Let's Give A Damn – Episode 277: Taylor Lorenz
Date: April 9, 2025
Host: Nick Laparra
Guest: Taylor Lorenz (Tech Journalist, Author of Extremely Online, Founder of User Mag)
Episode Overview
This episode features a wide-ranging, impassioned conversation between Nick Laparra and Taylor Lorenz about digital culture, the state of independent journalism, the toxicity of establishment media, the ongoing relevance of COVID-19 precautions, the dangers of complacency in liberal resistance, and the vital role of collective solidarity. Lorenz speaks candidly about being a frequent target for online hate, her experiences navigating both legacy and independent media, and why she believes genuine resistance and mutual care are urgently needed in an era of political and societal crisis.
Key Discussion Points & Insights
1. Life in the Crosshairs: Taylor Lorenz on Being “The Face of Evil”
- The episode opens by referencing a recent hate-filled Substack article calling Lorenz “the face of evil.” Taylor laughs it off and recounts her “end of an era” tweet about a closed Planned Parenthood clinic, which led to fervent attacks from right-wing media.
“I had so many great abortions there, like, joking, obviously.
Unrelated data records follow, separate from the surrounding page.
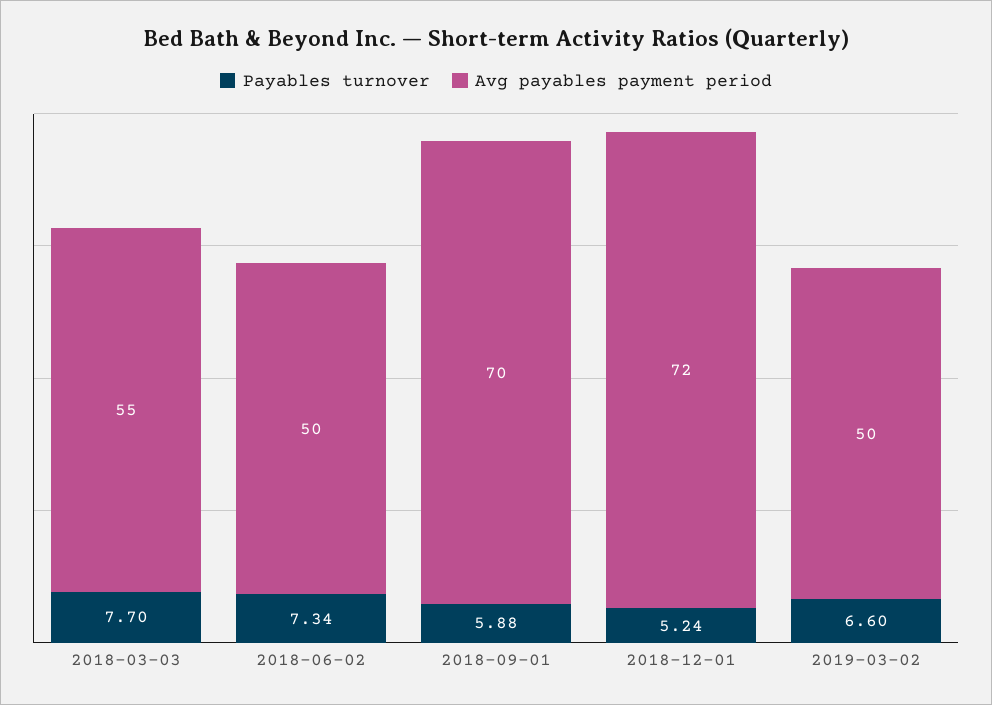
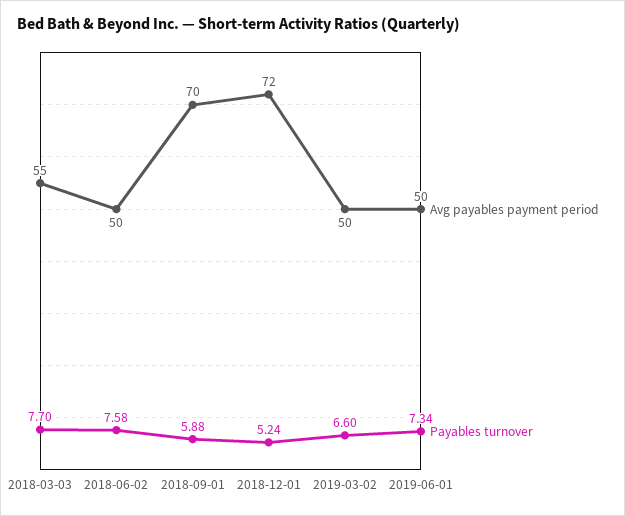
Payables turnover, 2018-06-02: 7.34 -> 7.58
Avg payables payment period, 2019-06-01: none -> 50
Payables turnover, 2019-06-01: none -> 7.34

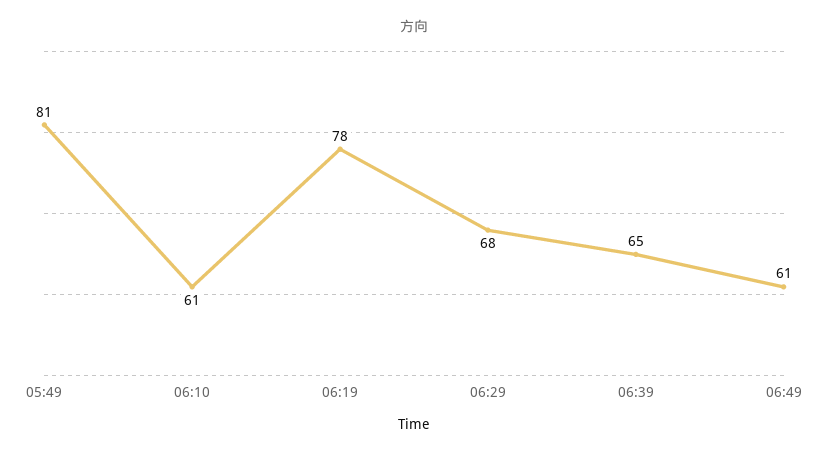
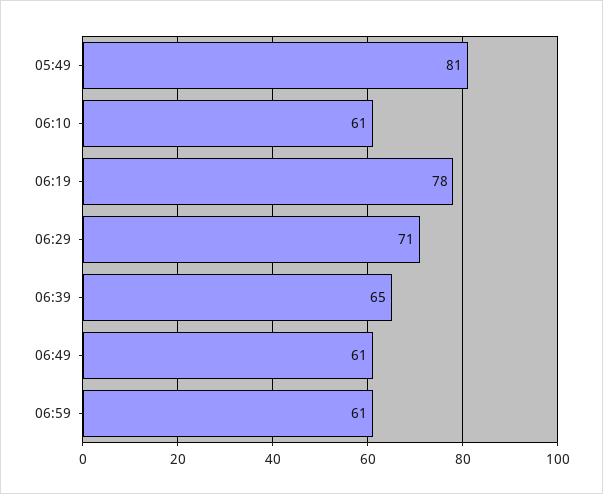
06:29: 68 -> 71
06:59: none -> 61

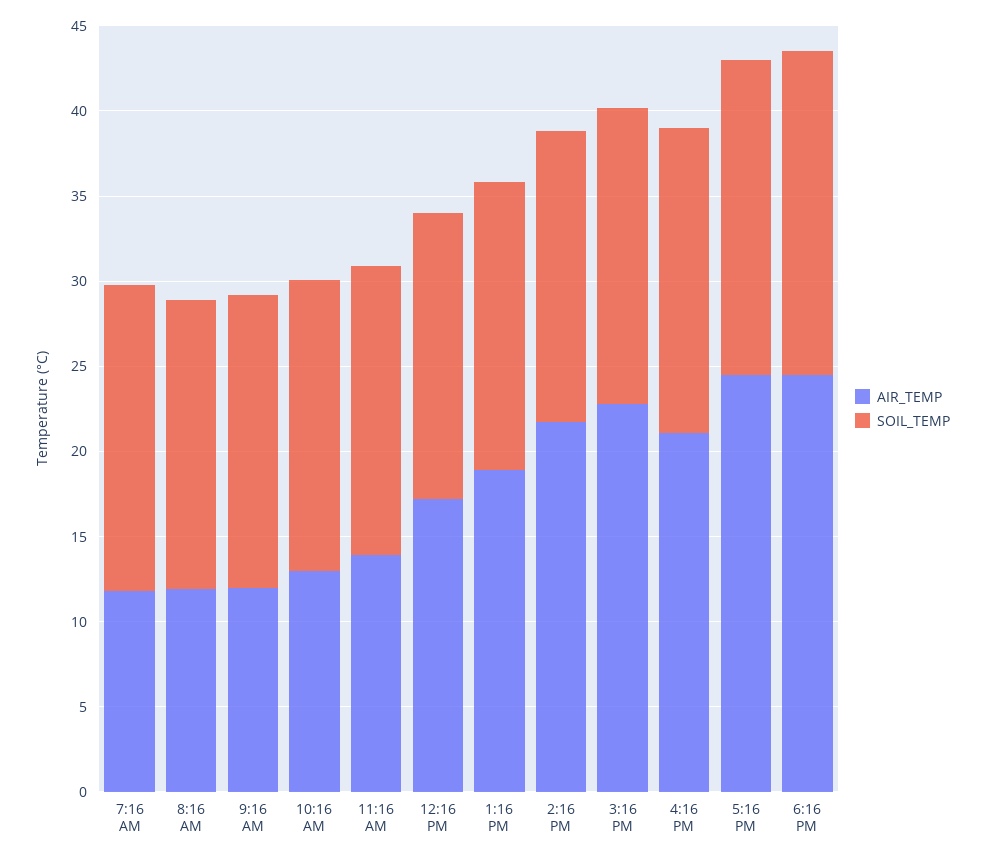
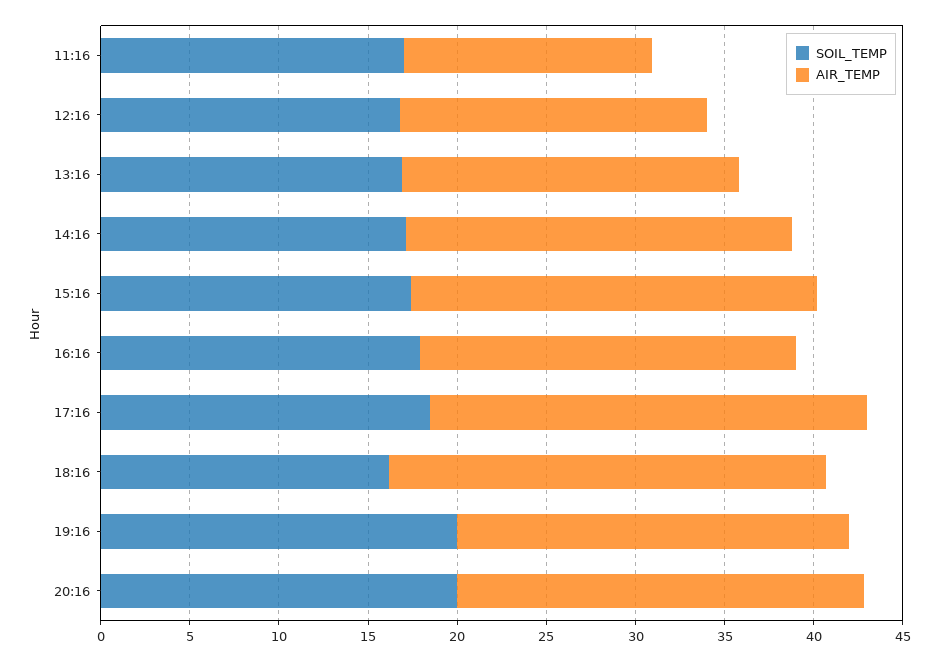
AIR_TEMP, 7:16 AM: 12 -> none
SOIL_TEMP, 7:16 AM: 18 -> none
AIR_TEMP, 8:16 AM: 12 -> none
SOIL_TEMP, 8:16 AM: 17 -> none
AIR_TEMP, 9:16 AM: 12 -> none
SOIL_TEMP, 9:16 AM: 17 -> none
AIR_TEMP, 10:16 AM: 13 -> none
SOIL_TEMP, 10:16 AM: 17 -> none
SOIL_TEMP, 6:16 PM: 19 -> 16
SOIL_TEMP, 19:16: none -> 20
AIR_TEMP, 19:16: none -> 22
SOIL_TEMP, 20:16: none -> 20
AIR_TEMP, 20:16: none -> 23

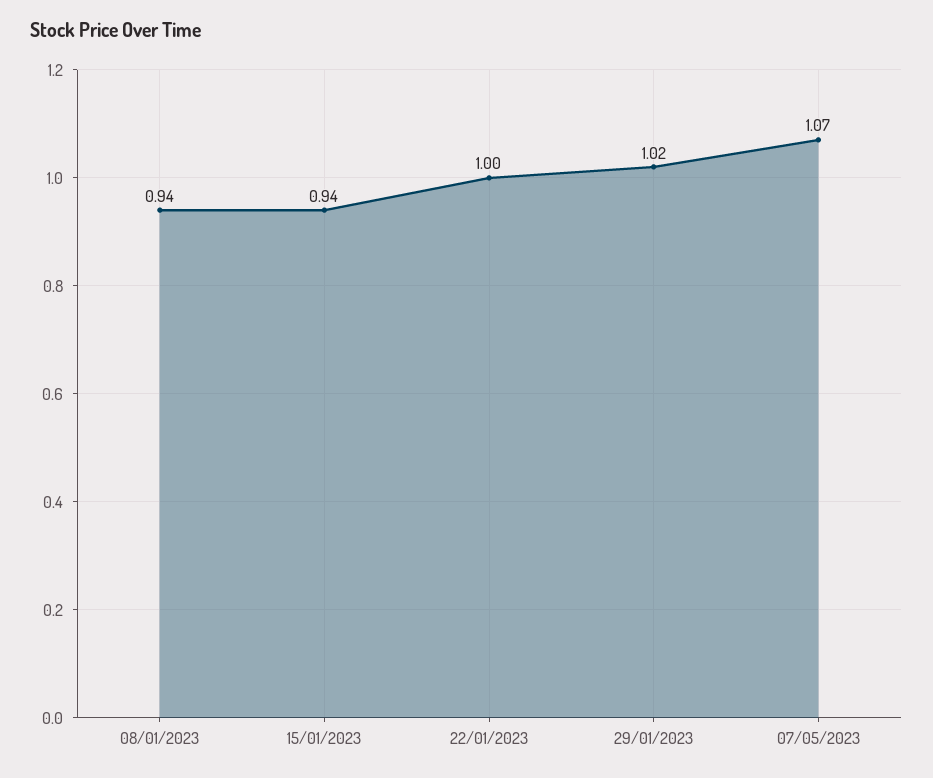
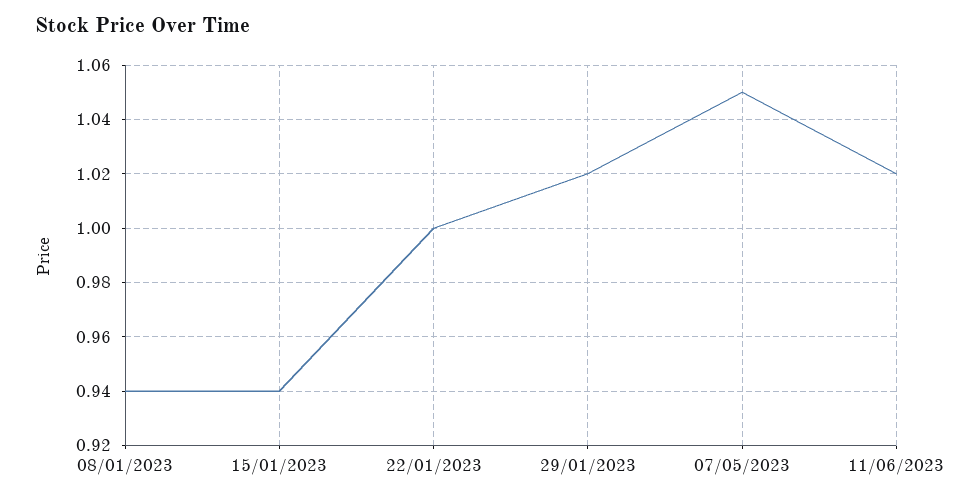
07/05/2023: 1.07 -> 1.05
11/06/2023: none -> 1.02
And they were like, how dare you admit to slaughtering a child?... Like, it's not that deep.”
– Taylor Lorenz (05:04)
- She discusses how online hate and right-wing projection follow her work, noting that even mainstream media often piles on.
2. Early Days & Becoming Extremely Online
- Lorenz details her background: growing up in New York/Connecticut, enduring ADHD, working retail and food service from age 13, and finding her footing on Tumblr in 2009.
“Work was like the only thing that I was good at, I think, because I was so bad at school.”
– Taylor Lorenz (12:09)
- She shares how being a “professional interneter” and navigating early social media communities led her into journalism.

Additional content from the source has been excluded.